Structural characteristics, electrical conduction and dielectric properties of gadolinium substituted cobalt ferrite

Abstract

Gadolinium (Gd) substituted cobalt ferrites (CoFe2−xGdxO4, referred to CFGO) with variable Gd content (x=0.0–0.4) have been synthesized by solid state reaction method. The crystal structure, surface morphology, chemistry, electrical conduction and dielectric properties of CFGO compounds have been evaluated. X-ray diffraction measurements indicate that CFGO crystallize in the inverse spinel phase. The CFGO compounds exhibit lattice expansion due to substitution of larger Gd ions into the crystal lattice.
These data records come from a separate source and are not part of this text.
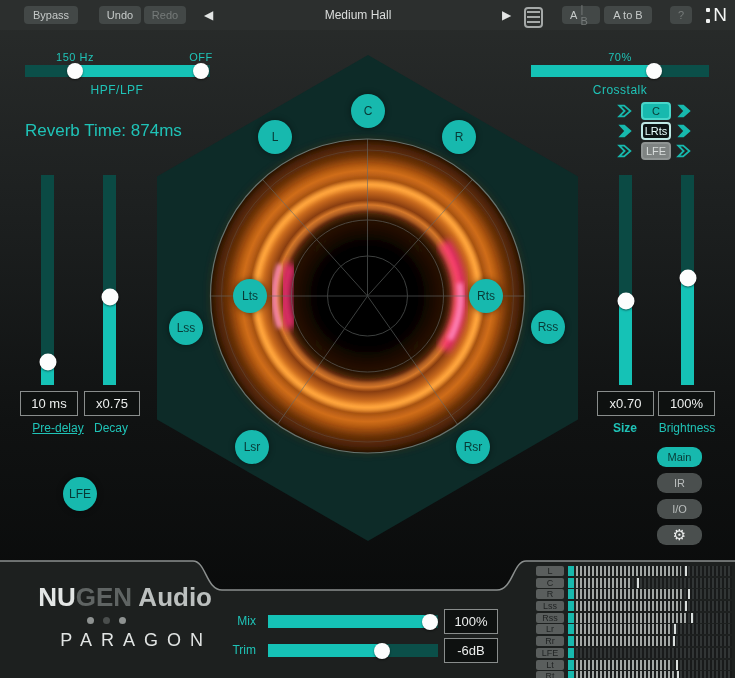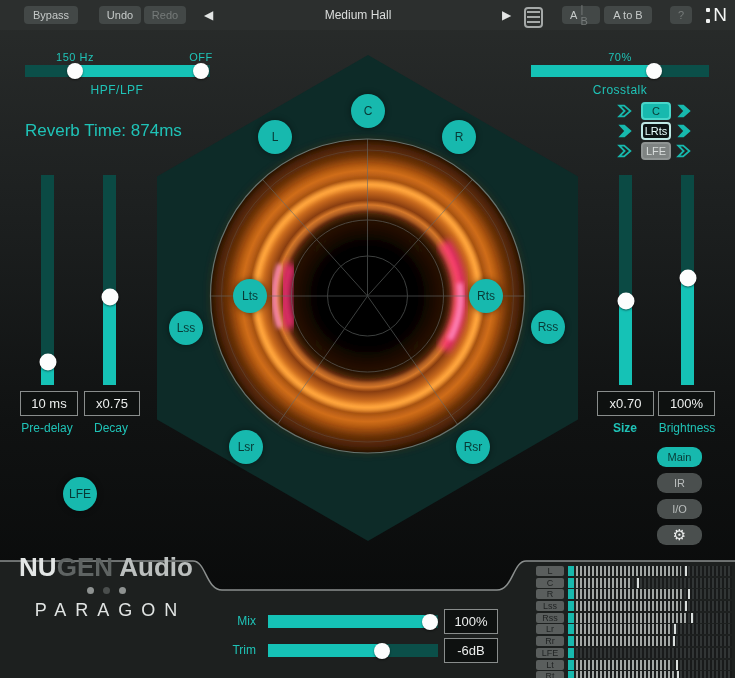"Pre-delay" div.vlabel { left: 2px -> 13px; text-decoration: none -> underline }
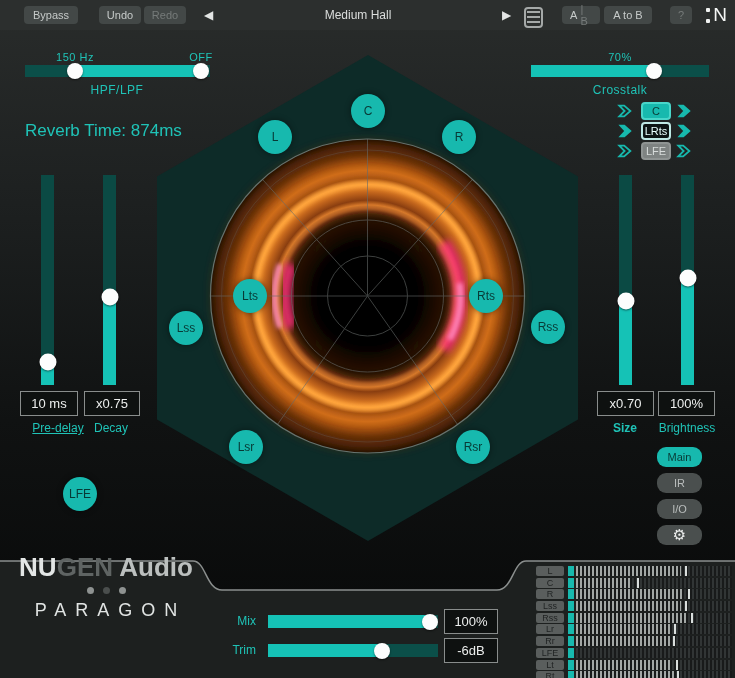"Lsr" div.node { left: 229px -> 235px }
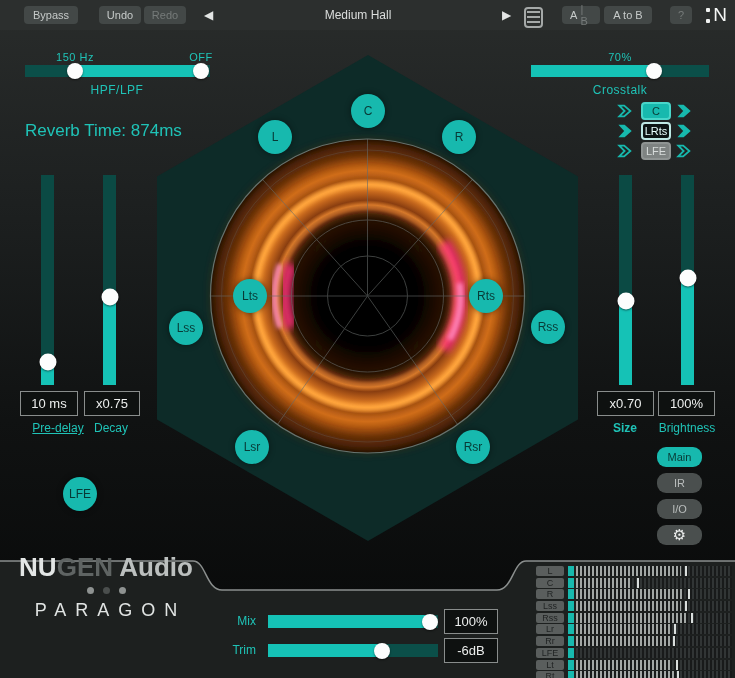"NUGEN Audio" .logo-wrap { text-align: center -> right; top: 552px -> 582px }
Gd-substitution induced smooth microstructure and particle size reduction is evident in electron microscopy analyses. Frequency dependent dielectric measurements at room temperature obey the modified Debye model with a relaxation time of ∼10−4s and a spreading factor of 0.244–0.616. The frequency (f=20Hz–1MHz) and temperature (T=30–900°C) dependent dielectric constant analyses indicate that pure CFO exhibits two dielectric relaxations in the frequency range of 1–10kHz while Gd substituted CFO compositions exhibit only single relaxation at 1kHz. The dielectric constant of CFGO is temperature independent up to ∼550°C. The dielectric constant increases with T>550°C. Dielectric constant of CoFe2−xGdxO4 ceramics is also enhanced compared to pure CoFe2O4 due to the lattice distortion upon Gd incorporation. The tanδ (loss tangent)–T data reveals the typical behavior of relaxation loses in CFGO. Activation energy of the dielectric relaxation calculated employing Arrhenius equation varies from 0.564 to 0.668 (±0.003)eV with increasing x values from 0.0 to 0.4. Thermally activated small polaron hopping mechanism is evident in temperature dependent electrical properties of CFGO. The effect of Gd-substitution in CFO is remarkable on the resistivity and, hence, activation energy; both increases with increasing Gd content. A two-layer heterogeneous model consisting of semiconducting grains separated by insulating grain boundaries was able to account for the observed temperature and frequency dependent electrical properties in CFGO ceramics. The results demonstrate that the crystal structure, microstructure, electrical and dielectric properties can be tailored by tuning Gd-content in the CFGO compounds.